Chances are that at some point in your career, a lawyer — yours, or someone else’s — will want to review notes you took at a meeting or during a phone conversation. So thinking ahead to that possibility, whenever you take notes, you should routinely do as many of the following things as you can remember, to increase the odds that a later reviewer will get an ac­cur­ate picture of the event. It will help you stay out of un­de­served trouble and save money on legal fees:

  1. Indicate who said what. Unless you want to risk having someone else’s statements mistakenly attributed to you, indicate in your notes just who has said what.
  2. On every page, write the meeting date and time, the subject, and the page number. The reason: Your lawyer will probably want to build a chronology of events; you can help him or her put the meeting into the proper context by “time stamping” your notes. This will also reduce the risk that an unfriendly party might try to quote your notes out of context.

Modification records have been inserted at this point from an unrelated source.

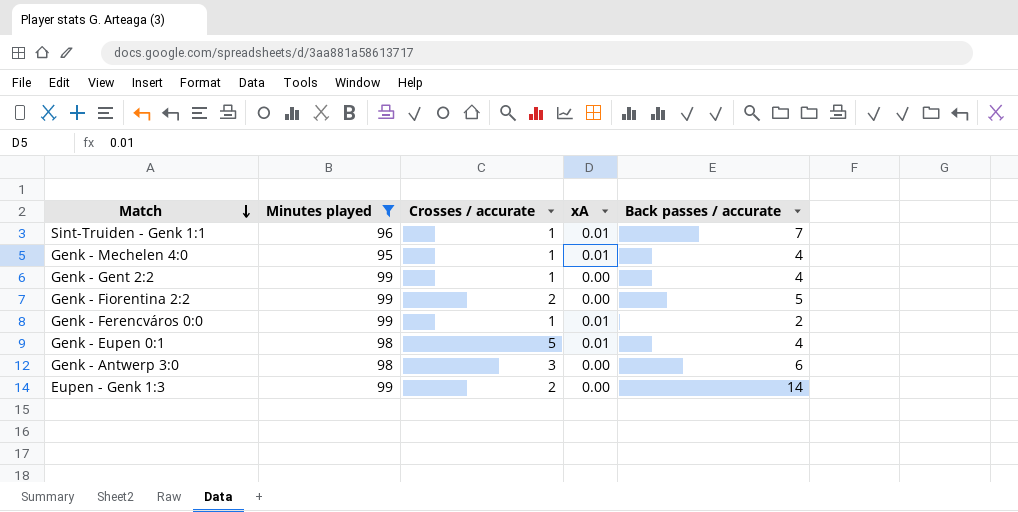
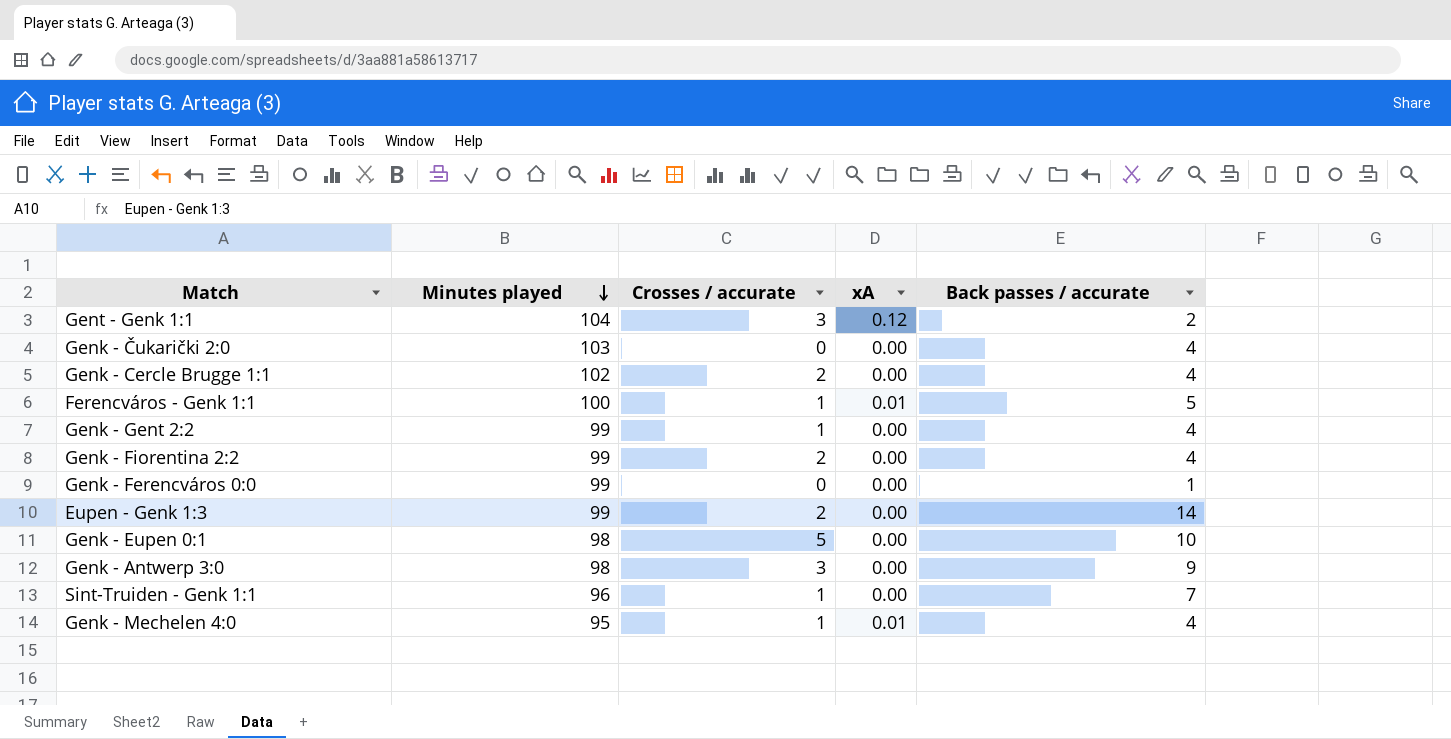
filter: Minutes played <= 99 -> none
row order: Match descending -> Minutes played descending
Genk - Fiorentina 2:2 | Back passes / accurate: 5 -> 4
Genk - Ferencváros 0:0 | Crosses / accurate: 1 -> 0
Genk - Ferencváros 0:0 | xA: 0.01 -> 0.00
Genk - Ferencváros 0:0 | Back passes / accurate: 2 -> 1
Genk - Eupen 0:1 | xA: 0.01 -> 0.00
Genk - Eupen 0:1 | Back passes / accurate: 4 -> 10
Genk - Antwerp 3:0 | Back passes / accurate: 6 -> 9
Sint-Truiden - Genk 1:1 | xA: 0.01 -> 0.00

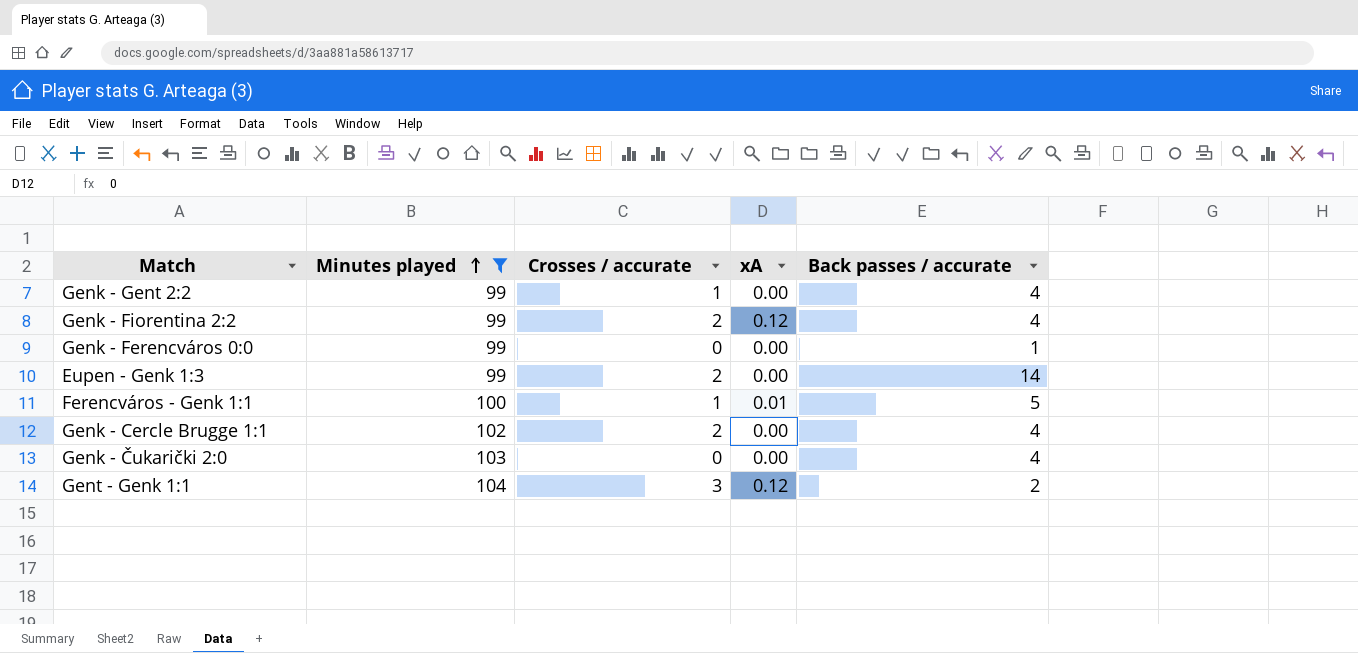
filter: none -> Minutes played >= 99
row order: Minutes played descending -> Minutes played ascending
Genk - Fiorentina 2:2 | xA: 0.00 -> 0.12

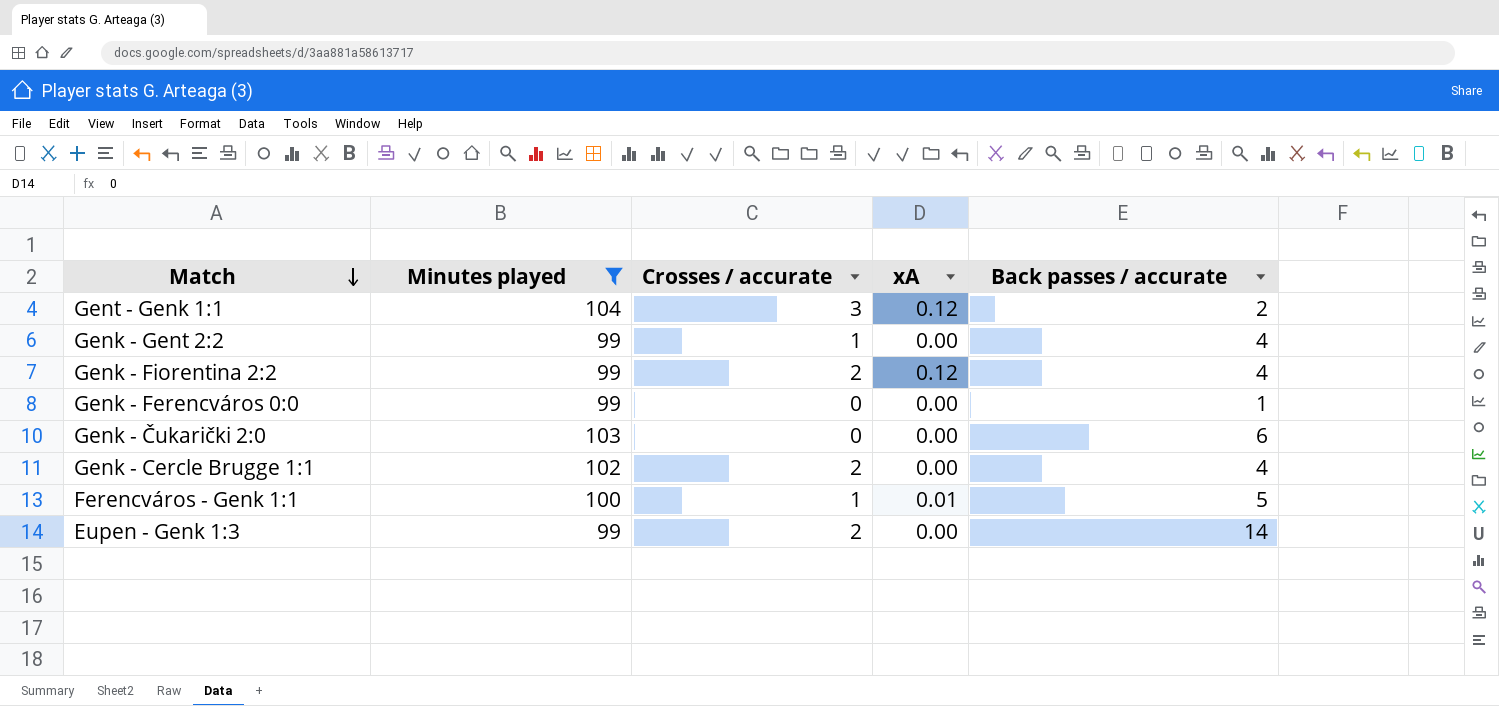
row order: Minutes played ascending -> Match descending
Genk - Čukarički 2:0 | Back passes / accurate: 4 -> 6

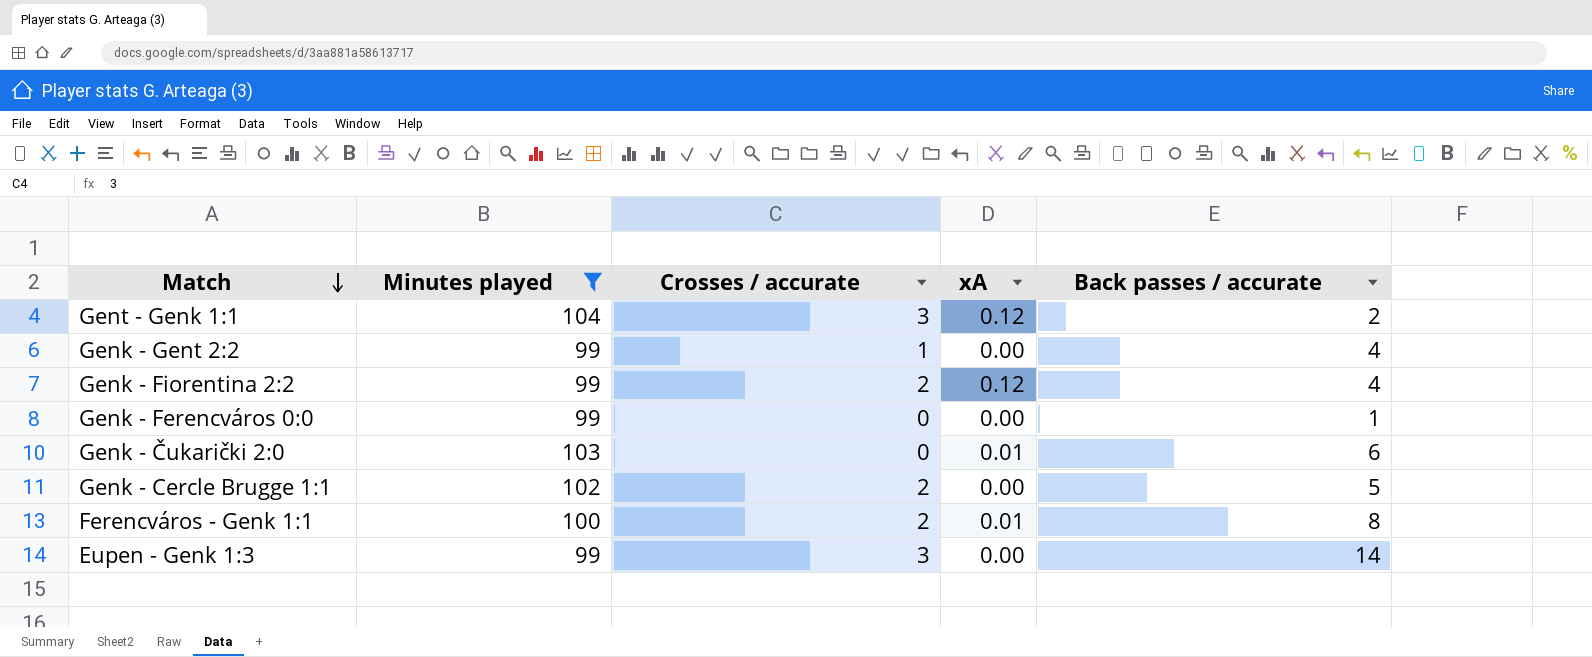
Genk - Čukarički 2:0 | xA: 0.00 -> 0.01
Genk - Cercle Brugge 1:1 | Back passes / accurate: 4 -> 5
Ferencváros - Genk 1:1 | Crosses / accurate: 1 -> 2
Ferencváros - Genk 1:1 | Back passes / accurate: 5 -> 8
Eupen - Genk 1:3 | Crosses / accurate: 2 -> 3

  3. If a lawyer is participating, indicate this. That will help your lawyer separate out documents that might be protected by attorney-client privilege.
  4. Start with a clean sheet of paper. When copies of documents are provided to opposing counsel, in a lawsuit or other investigation, it’s better if a given page of notes doesn't have un­re­la­ted in­for­ma­tion on it.  This goes for people who take notes in bound paper notebooks too: It’s best to start notes for each meeting or phone call on a new page.
  5. Write in pen for easier photocopying and/or scanning, and also because pencil notes might make a reviewer (for example, as an opposing counsel) wonder whether you might have erased anything, and perhaps falsely accuse you of having done so.
  6. Write “CONFIDENTIAL” at the top of each page of confidential notes. That will help preserve any applicable trade-secret rights; it will also help your lawyer segregate such notes for possible special handling in the lawsuit or other investigation.
  7. List the participants. Listing the participants serves as a key to the abbreviations you’ll be using.  It can also refresh your recollection if you ever have to testify about the meeting. If some people are participating in an in-person meeting by phone, indicate that. Indicate each participant’s role if it isn't ob­vi­ous or well-known – remember, you might know who someone is, but a later reader likely won’t.
  8. Indicate the time someone joins or leaves the meeting, especially if it’s you (so that you’re not later accused of having still been there if something bad happened after you left).
  9. Write down the stop time of the meeting. This usually isn't a big deal, but it’s nice to have for completeness.